Cross Rings: Choose Your Style

Looking for a way to show your belonging to Christianity? Put on a cross pendant. All believers do this, why don’t you add such an accessory to your image? You think there is nothing special about wearing the cross or crucifix on your chest? No problem, the jewelry industry offers a myriad of options, from bracelets to rings featuring crosses. Speaking of that, we would like to suggest a few unique cross rings that felicitously combine religious references with impeccable style.

Cross Spinner Ring

At first glance, these rings are no different from regular infinity bands. Their surface is adorned with repeating or alternating symbols or inlays. However, such rings hold a secret. In fact, they are made up of two circles that freely rotate around each other. If you enjoy fiddling with something in your hands, a ring like this can be that something. According to those who have chosen spinner rings as their everyday accessory, they are excellent stress relief.
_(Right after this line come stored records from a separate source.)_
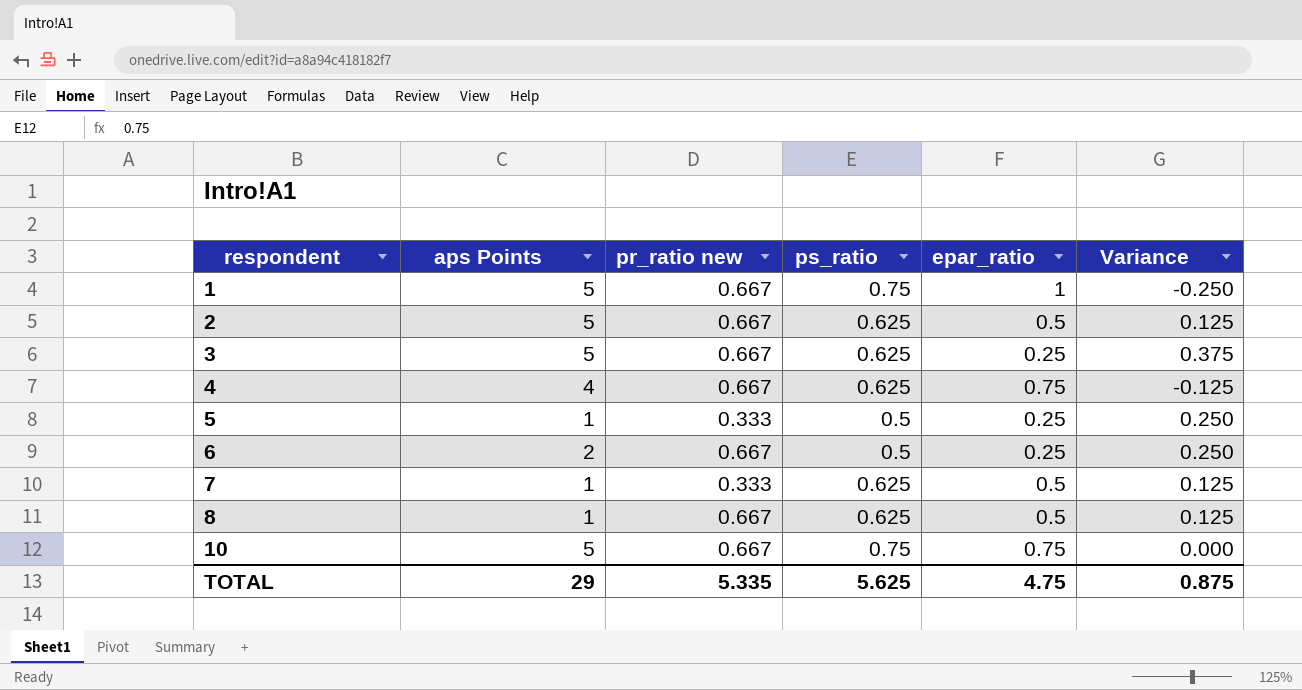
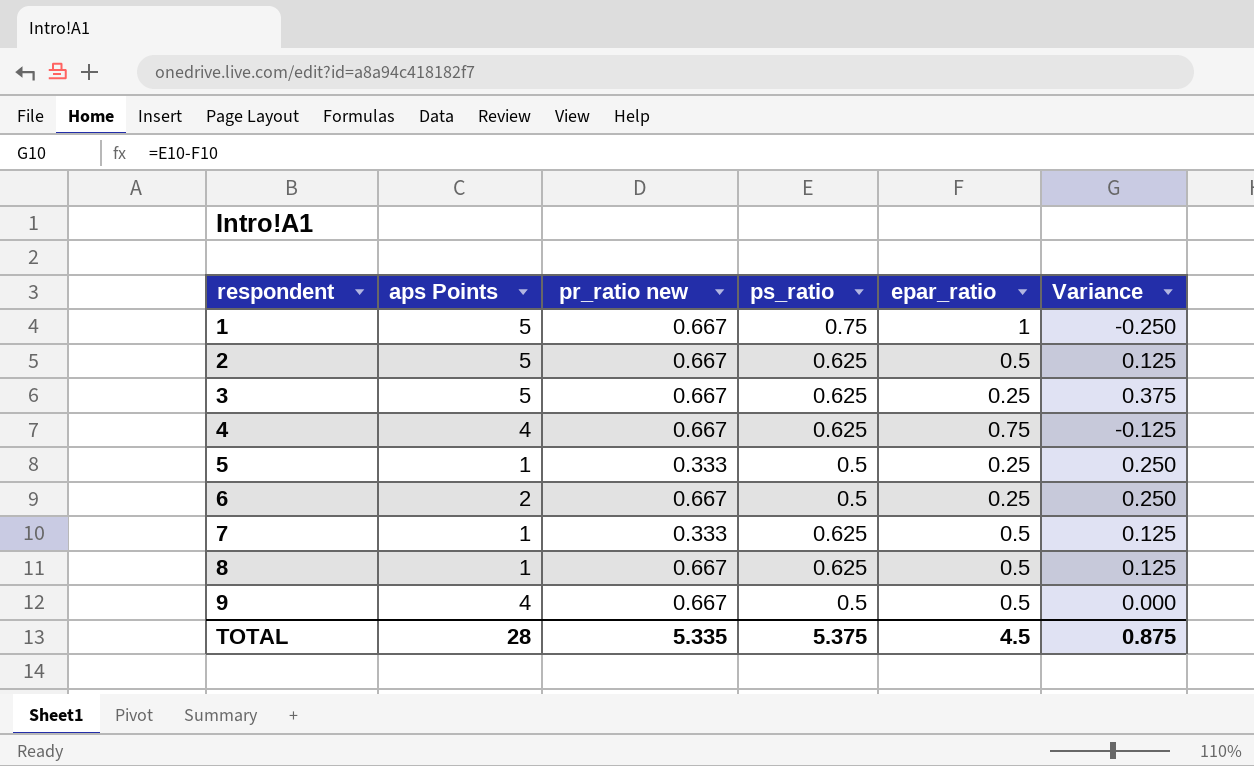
row 10: 5 | 0.667 | 0.75 | 0.75 | 0.000 -> none
row 9: none -> 4 | 0.667 | 0.5 | 0.5 | 0.000
TOTAL | aps Points: 29 -> 28
TOTAL | ps_ratio: 5.625 -> 5.375
TOTAL | epar_ratio: 4.75 -> 4.5

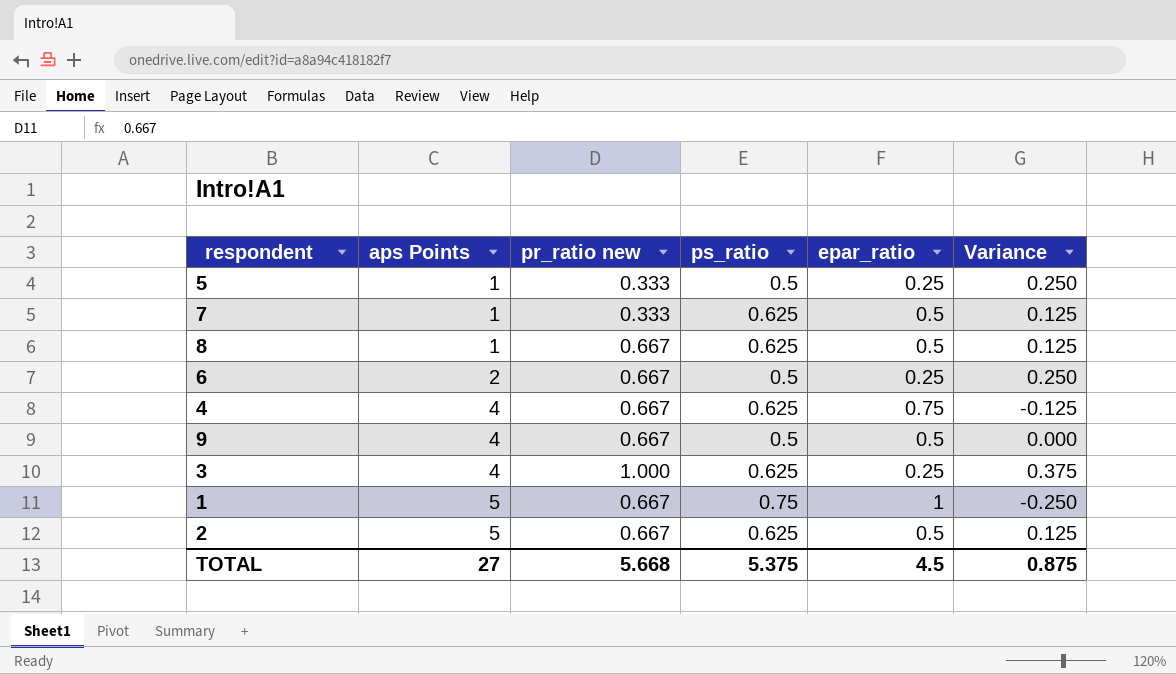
row order: respondent ascending -> aps Points ascending
3 | aps Points: 5 -> 4
3 | pr_ratio new: 0.667 -> 1.000
TOTAL | aps Points: 28 -> 27
TOTAL | pr_ratio new: 5.335 -> 5.668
The beauty of spinner rings is that you can hide your beloved symbol from the prying eyes. Just give it a spin so that the cross appears on the inside of your palm. Alternatively, you may choose a piece dotted with crosses if you’d like to showcase your belonging to the Christian community.

Bishop Rings

Once bishop rings were a prerogative of the Catholic clergy. Today, everyone is able to benefit from this design. The most prominent feature of Bishop rings is their size. They are made intentionally large and heavy as befits attributes of the highest ranks of the clergy. It goes without saying that Bishop rings are made of precious metals, mostly gold, although some pieces may be crafted from gold.

Original bishop rings are made to order within the church. They are given during the ceremony of bishop ordination. Bishop rings are the property of the church; if a bishop resigns or passes away, his ring returns to the bosom of the church. Along with that, bishops may order custom-made rings to wear every day, whereas their official rings are kept for solemn ceremonies only. In his personal ring, a bishop may use any symbols, but most commonly, those are his initials and religious imagery.

Besides a larger-than-life size, bishop rings are known for huge amethyst stones in their very heart. Amethyst is perhaps the most Catholic gemstone. It symbolizes humility and purity, more precisely, the purity of the soul. According to Catholic traditions, only bishops can wear jewelry embellished with amethysts.

When it comes to costume jewelry, bishop rings may feature any stone, precious or not. Still, they tend to pay tribute to catholic traditions and display the purple jewel. Besides a single gemstone design, bishop rings may have a cluster of smaller stones or a halo around the center stone. “Where are crosses in this design?” you may ask. The cross (or a couple of crosses) typically sits on the shank. Alternatively, some rings offer cross detailing comprised of gemstone inlays as a focal point.

Signet Rings

Signets have a shape dictated by their initial function. They were originally used as a tool to seal correspondence in hot wax. Their flat bezel featured family crests, a person’s initials, or other identifying inscriptions. Today, signets no longer seal documents but their classic design featuring a flat head is still in use. Since they don’t need to leave an impression in hot wax, a bezel style may come with whatever symbol whether it is engraved or embossed. Why not get the cross as a symbol adorning your signet ring?

Signet rings are considered classic men’s jewelry due to their chunky shape and respectable weight. Having said that, women can flaunt signets as well because they have a soft spot for eye-catching jewelry. When it comes to crosses, they may adorn the focal point, i.e. the bezel, or remain rather discreet due to sitting on the band.

Gothic Rings

Gothic rings are not about a particular design. Rather, they convey a certain style and a collection of symbols, and crosses are one of the most common symbols of Gothic. This style originated in the Middle Ages as a response to the need to erect magnificent cathedrals glorifying God. Those Cathedrals were sumptuous, lavishly decorated, but somewhat morose and oppressive. The Gothic style borrowed all these features.

Gothic cross rings are normally made of silver or any other metal of a cold color. Since silver is prone to blackening, this technique is used to add expressiveness to recessed parts. In other words, if cross designs are engraved, they are oftentimes complemented with blackening. Vice versa, raised detailing is typically smooth and shiny. Besides polishing and blackening, Gothic cross rings provide encrusting or enameling, and the color scheme tends to be cold. The only hot color Gothic accepts is red. A combination of inlays of varying sizes and colors often emulates stained glass.